Guided Query Refinement: Multimodal Hybrid Retrieval with Test-Time Optimization
Pith reviewed 2026-05-18 09:38 UTC · model grok-4.3
The pith
Guided Query Refinement refines a vision-centric model's query embedding at test time using scores from a lightweight text retriever to match the accuracy of much larger models.
A machine-rendered reading of the paper's core claim, the machinery that carries it, and where it could break.
Core claim
Guided Query Refinement is a test-time optimization procedure that refines the query embedding of a primary vision-centric retriever by leveraging guidance signals derived from the ranking scores of a complementary lightweight dense text retriever. This hybrid approach exploits rich interactions within each model's representation space rather than relying on coarse-grained fusion of ranks or scores. The result is that vision-centric models reach performance levels comparable to those relying on significantly larger representations.
What carries the argument
Guided Query Refinement (GQR), a test-time optimization that adjusts the primary query embedding using scores from a complementary retriever to improve hybrid retrieval without per-query hyperparameter search.
If this is right
- Vision-centric models achieve performance comparable to models with significantly larger representations on visual document retrieval benchmarks.
- Retrieval runs up to 14x faster and uses 54x less memory than the larger-representation alternatives.
- The Pareto frontier for performance versus efficiency advances in multimodal retrieval systems.
- Hybrid retrieval benefits from embedding-level refinement instead of post-hoc rank or score fusion.
Where Pith is reading between the lines
- The test-time guidance idea could extend to other retrieval settings where one modality or model type offers cheap signals to refine a stronger but heavier primary system.
- By improving smaller models dynamically, the method may reduce pressure to scale representations indefinitely for new tasks.

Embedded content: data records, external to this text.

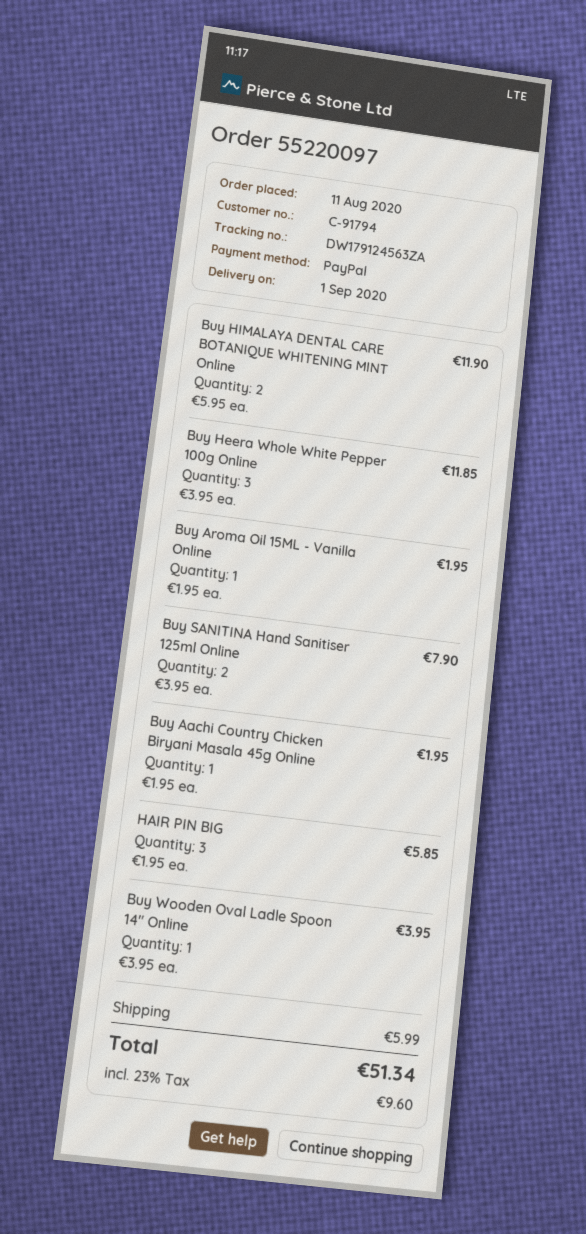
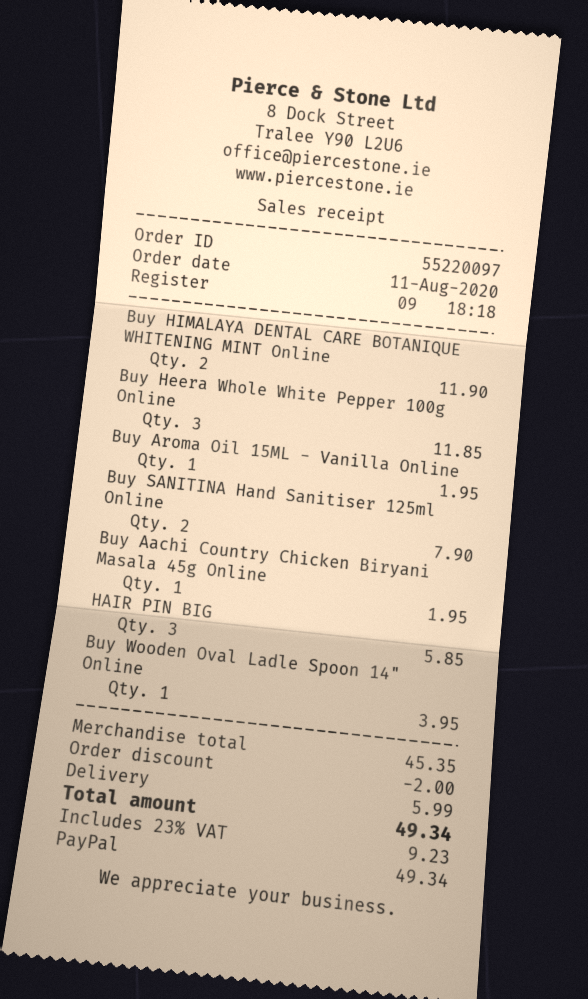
discount: none -> 2.00
tax: 23% = 9.60 -> 23% = 9.23
total: 51.34 -> 49.34

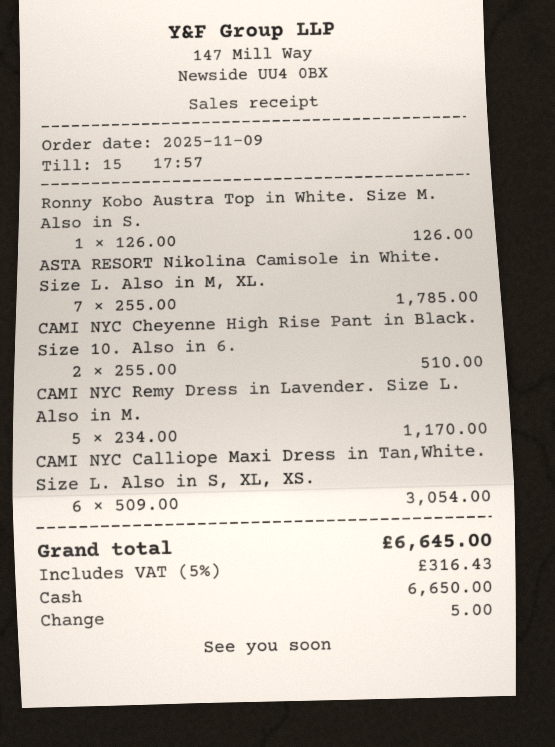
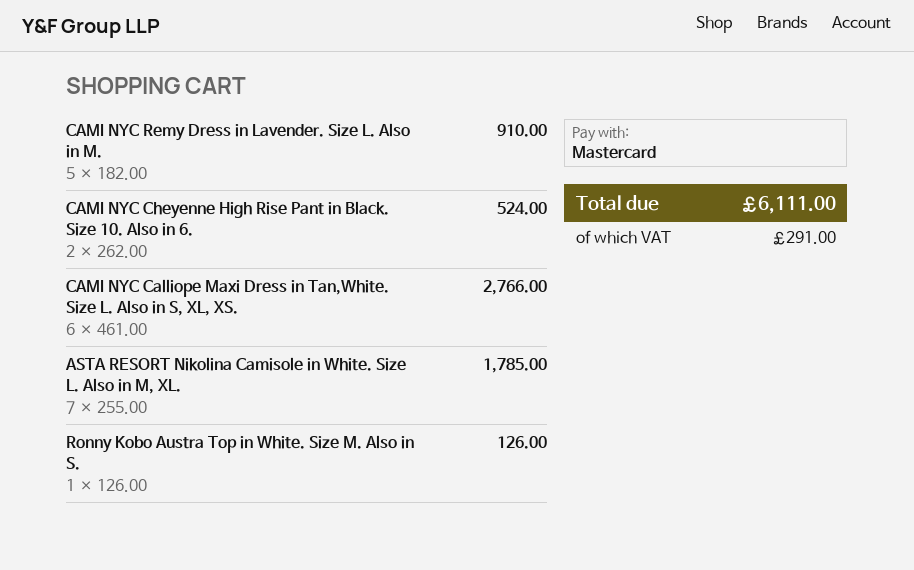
payment method: cash -> Mastercard
CAMI NYC Cheyenne High Rise Pant in Black. Size 10. Also in 6.: 2 x 255.00 = 510.00 -> 2 x 262.00 = 524.00
CAMI NYC Remy Dress in Lavender. Size L. Also in M.: 5 x 234.00 = 1170.00 -> 5 x 182.00 = 910.00
CAMI NYC Calliope Maxi Dress in Tan,White. Size L. Also in S, XL, XS.: 6 x 509.00 = 3054.00 -> 6 x 461.00 = 2766.00
tax: 316.43 -> 291.00
total: 6645.00 -> 6111.00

- GQR-style refinement might combine with existing efficiency techniques such as quantization or pruning to further ease real-world deployment.
Load-bearing premise
Scores from the lightweight dense text retriever supply reliable, non-conflicting guidance that refines the primary query embedding effectively without per-query hyperparameter search or degradation in edge cases.
What would settle it
A visual document retrieval benchmark where applying GQR either lowers accuracy relative to the base vision-centric model or requires query-specific hyperparameter adjustments to produce gains.
Figures
read the original abstract
Multimodal encoders have pushed the boundaries of visual document retrieval, matching textual query tokens directly to image patches and achieving state-of-the-art performance on public benchmarks. Recent models relying on this paradigm have massively scaled the sizes of their query and document representations, presenting obstacles to deployment and scalability in real-world pipelines. Furthermore, purely vision-centric approaches may be constrained by the inherent modality gap still exhibited by modern vision-language models. In this work, we connect these challenges to the paradigm of hybrid retrieval, investigating whether a lightweight dense text retriever can enhance a stronger vision-centric model. Existing hybrid methods, which rely on coarse-grained fusion of ranks or scores, fail to exploit the rich interactions within each model's representation space. To address this, we introduce Guided Query Refinement (GQR), a novel test-time optimization method that refines a primary retriever's query embedding using guidance from a complementary retriever's scores. Through extensive experiments on visual document retrieval benchmarks, we demonstrate that GQR allows vision-centric models to match the performance of models with significantly larger representations, while being up to 14x faster and requiring 54x less memory. Our findings show that GQR effectively pushes the Pareto frontier for performance and efficiency in multimodal retrieval. We release our code at https://github.com/IBM/test-time-hybrid-retrieval
Editorial analysis
A structured set of objections, weighed in public.
Referee Report
Summary. The paper introduces Guided Query Refinement (GQR), a test-time optimization method that refines the query embedding of a primary vision-centric multimodal retriever using score-based guidance from a lightweight dense text retriever. It claims that this hybrid approach enables smaller vision-centric models to match the performance of models with significantly larger representations on visual document retrieval benchmarks, while achieving up to 14x speedup and 54x memory reduction, thereby advancing the performance-efficiency Pareto frontier in multimodal retrieval.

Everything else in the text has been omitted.